**Data for analysis**
========================

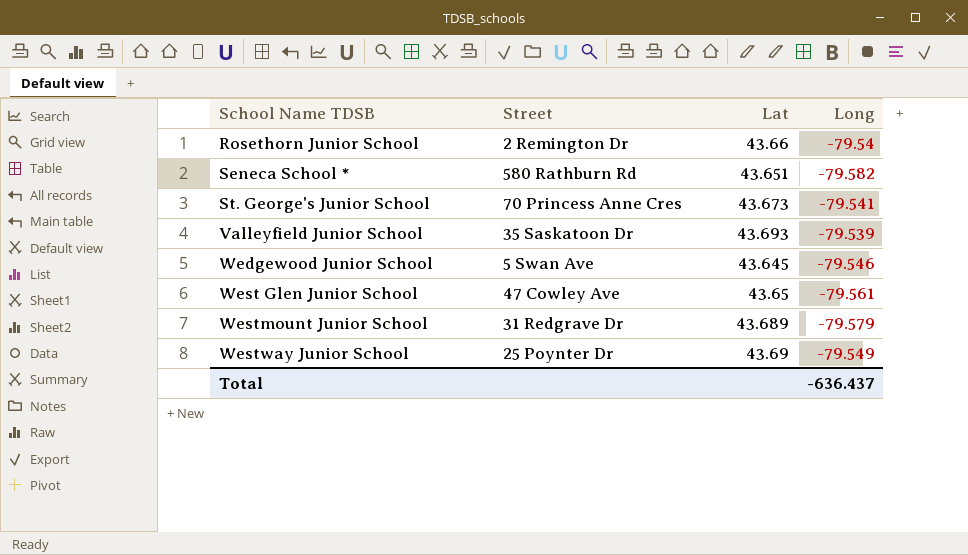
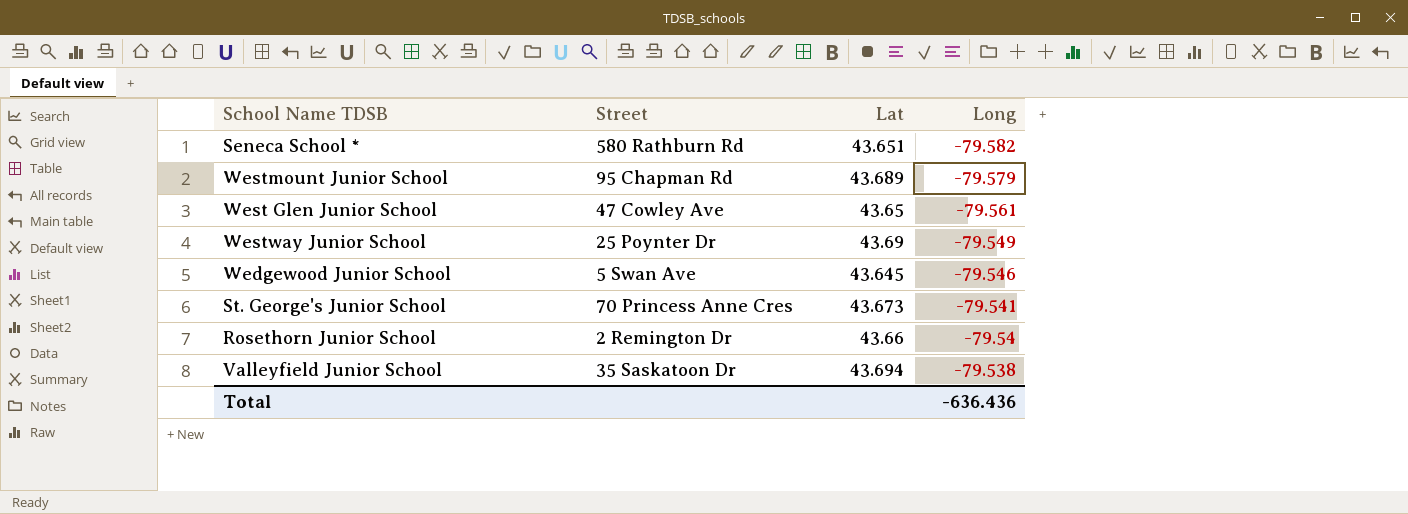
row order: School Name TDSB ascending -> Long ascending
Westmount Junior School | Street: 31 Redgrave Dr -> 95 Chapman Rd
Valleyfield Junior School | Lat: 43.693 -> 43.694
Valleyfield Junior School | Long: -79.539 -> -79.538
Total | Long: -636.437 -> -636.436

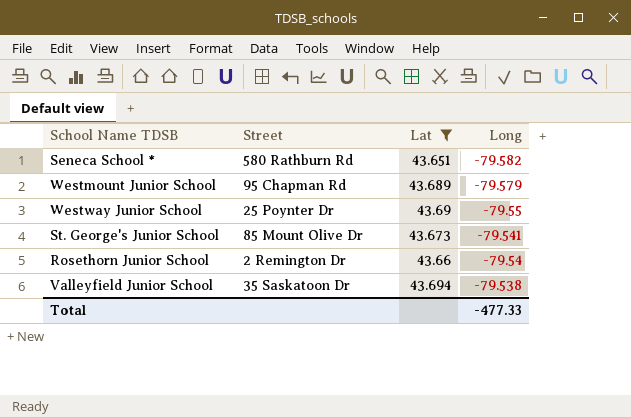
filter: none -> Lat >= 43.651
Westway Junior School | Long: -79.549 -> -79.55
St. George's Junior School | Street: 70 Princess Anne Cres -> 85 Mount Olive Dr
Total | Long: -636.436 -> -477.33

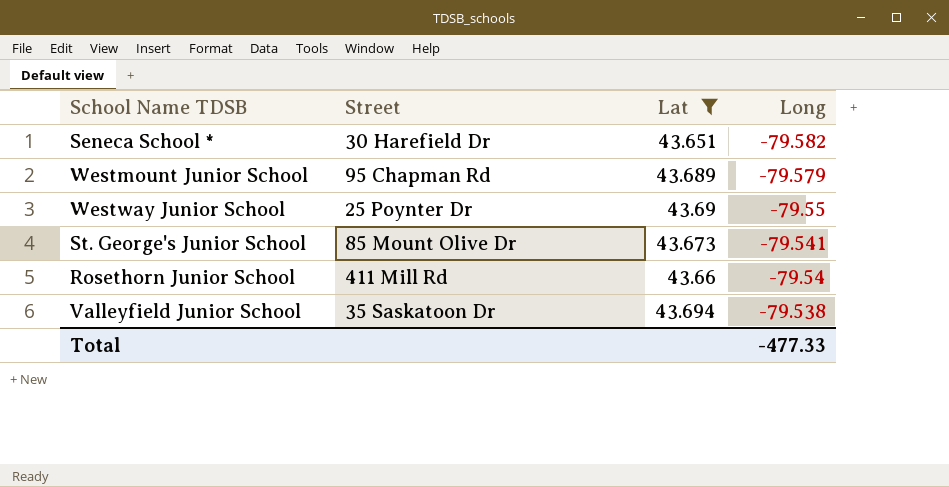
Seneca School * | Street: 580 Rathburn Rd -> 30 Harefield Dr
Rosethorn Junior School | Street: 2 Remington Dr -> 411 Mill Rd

========================

After locating "Westmount Junior School" and "filter: none -> Lat >= 43.651" in the records above, return exactly the line holding each one and every line between them; leave out the pictures.

**Answer to the exercise**
Westmount Junior School | Street: 31 Redgrave Dr -> 95 Chapman Rd
Valleyfield Junior School | Lat: 43.693 -> 43.694
Valleyfield Junior School | Long: -79.539 -> -79.538
Total | Long: -636.437 -> -636.436

filter: none -> Lat >= 43.651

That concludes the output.